Quanti sono i libri di Buonvino
La serie di romanzi firmata da Walter Veltroni conta attualmente sei titoli. Il primo è Assassinio a Villa Borghese, pubblicato nel 2019 da Marsilio, che introduce il vicequestore Giovanni Buonvino e il suo insolito commissariato immerso nel verde romano. A seguire sono arrivati: Buonvino e il caso del bambino scomparso (2020), C’è un cadavere al Bioparco (2021), Buonvino tra amore e morte (2023)
Buonvino e il circo insanguinato (2024), Buonvino e l’omicidio dei ragazzi (2026).
La fiction Rai, quindi, ha utilizzato soltanto una parte dell’universo narrativo creato da Veltroni. Restano almeno quattro romanzi ancora inesplorati, compreso l’ultimo capitolo uscito proprio quest’anno.

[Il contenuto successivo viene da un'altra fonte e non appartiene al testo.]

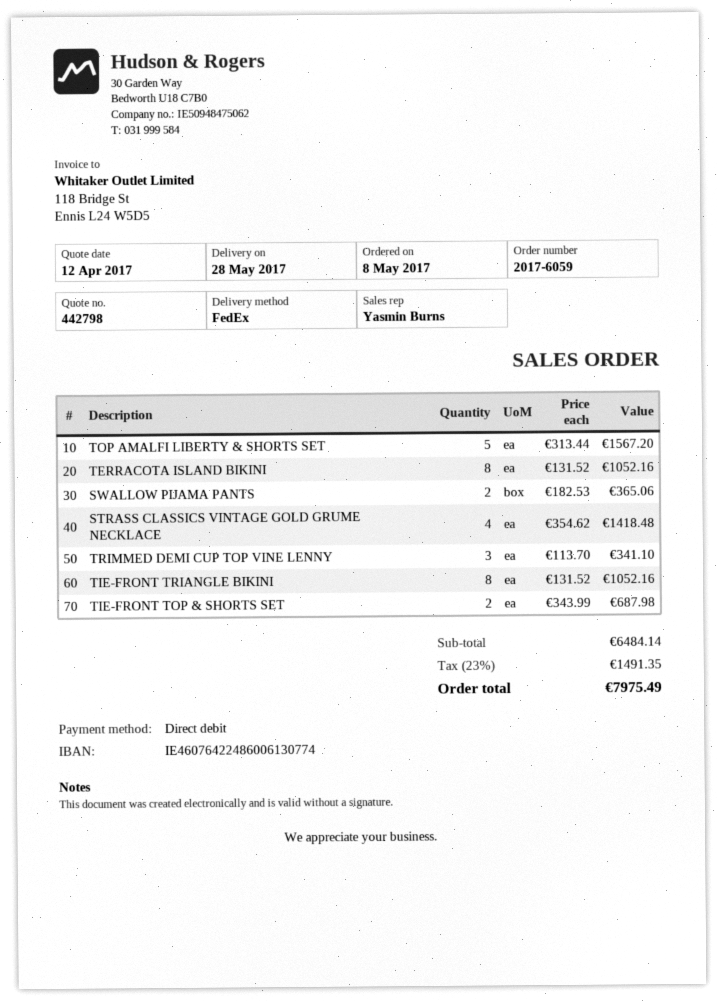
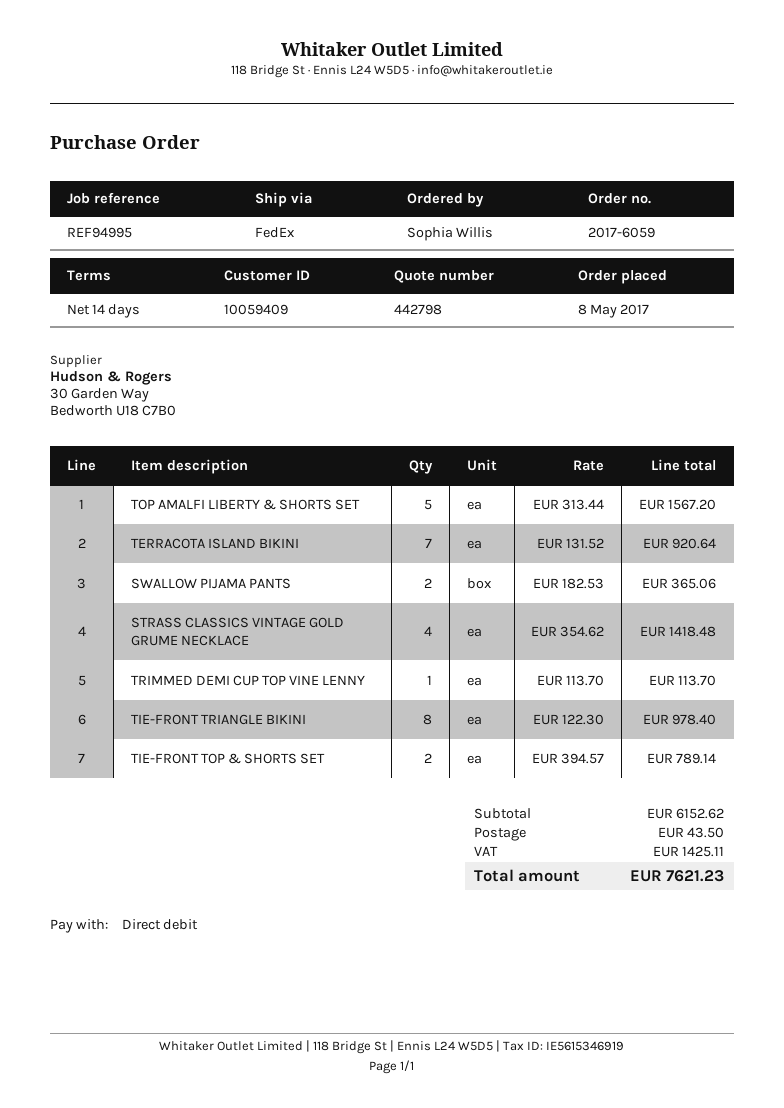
TERRACOTA ISLAND BIKINI: 8 x 131.52 = 1052.16 -> 7 x 131.52 = 920.64
TRIMMED DEMI CUP TOP VINE LENNY: 3 x 113.70 = 341.10 -> 1 x 113.70 = 113.70
TIE-FRONT TRIANGLE BIKINI: 8 x 131.52 = 1052.16 -> 8 x 122.30 = 978.40
TIE-FRONT TOP & SHORTS SET: 2 x 343.99 = 687.98 -> 2 x 394.57 = 789.14
subtotal: 6484.14 -> 6152.62
shipping: none -> 43.50
tax: 1491.35 -> 1425.11
total: 7975.49 -> 7621.23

Perché una seconda stagione è possibile
Nella storia recente della Rai, le fiction tratte da saghe crime hanno spesso avuto lunga vita. È successo con Il commissario Montalbano, Rocco Schiavone, Imma Tataranni, Lolita Lobosco e Blanca. Il pubblico italiano continua ad affezionarsi ai detective seriali, soprattutto quando sono personaggi pieni di fragilità e umanità.
Buonvino sembra inserirsi proprio in questa tradizione. A differenza di investigatori più ruvidi o tormentati, il personaggio interpretato da Giorgio Marchesi punta sull’empatia e sull’ascolto. È un poliziotto che osserva più che imporsi, e che trova nella dimensione quasi sospesa di Villa Borghese un’estensione del proprio carattere.
Anche Serena Iansiti, che nella fiction interpreta Veronica Viganò, ha lasciato intendere che il progetto potrebbe proseguire. In un’intervista rilasciata a Libero Magazine, l’attrice ha spiegato che il finale «lascia aperta una porta enorme» e ha aggiunto: «Se tutto va come deve andare, ci sarà sicuramente un’altra stagione».
I romanzi ancora da adattare
Tra i libri rimasti fuori dalla prima stagione c’è Buonvino tra amore e morte, in cui il commissario deve affrontare un attentato che sconvolge la sua vita privata mentre indaga su un omicidio avvenuto a Piazza di Siena.

Più recente è invece Buonvino e il circo insanguinato, costruito attorno alla morte misteriosa di un’acrobata. L’ultimo romanzo, Buonvino e l’omicidio dei ragazzi, ruota invece attorno alla morte di una giovane trovata impiccata vicino all’orologio ad acqua del Pincio.
Sono storie che mantengono forte il legame con Roma e con Villa Borghese, vera protagonista silenziosa della saga. Ed è proprio questa ambientazione, elegante ma popolare, a dare alla fiction un’identità riconoscibile rispetto ad altri crime italiani.
Il futuro di Buonvino dipenderà dal pubblico
Per capire se Buonvino – Misteri a Villa Borghese 2 diventerà realtà bisognerà attendere le decisioni della Rai e i risultati definitivi della miniserie. Ma una cosa appare già chiara: Walter Veltroni ha costruito un mondo narrativo abbastanza ricco da sostenere nuove indagini.
E forse è proprio questo il punto. Più che il singolo caso, a colpire è l’atmosfera della serie. Una Roma diversa da quella più cinematografica e caotica, raccontata attraverso un investigatore gentile che prova a capire le persone prima ancora dei colpevoli.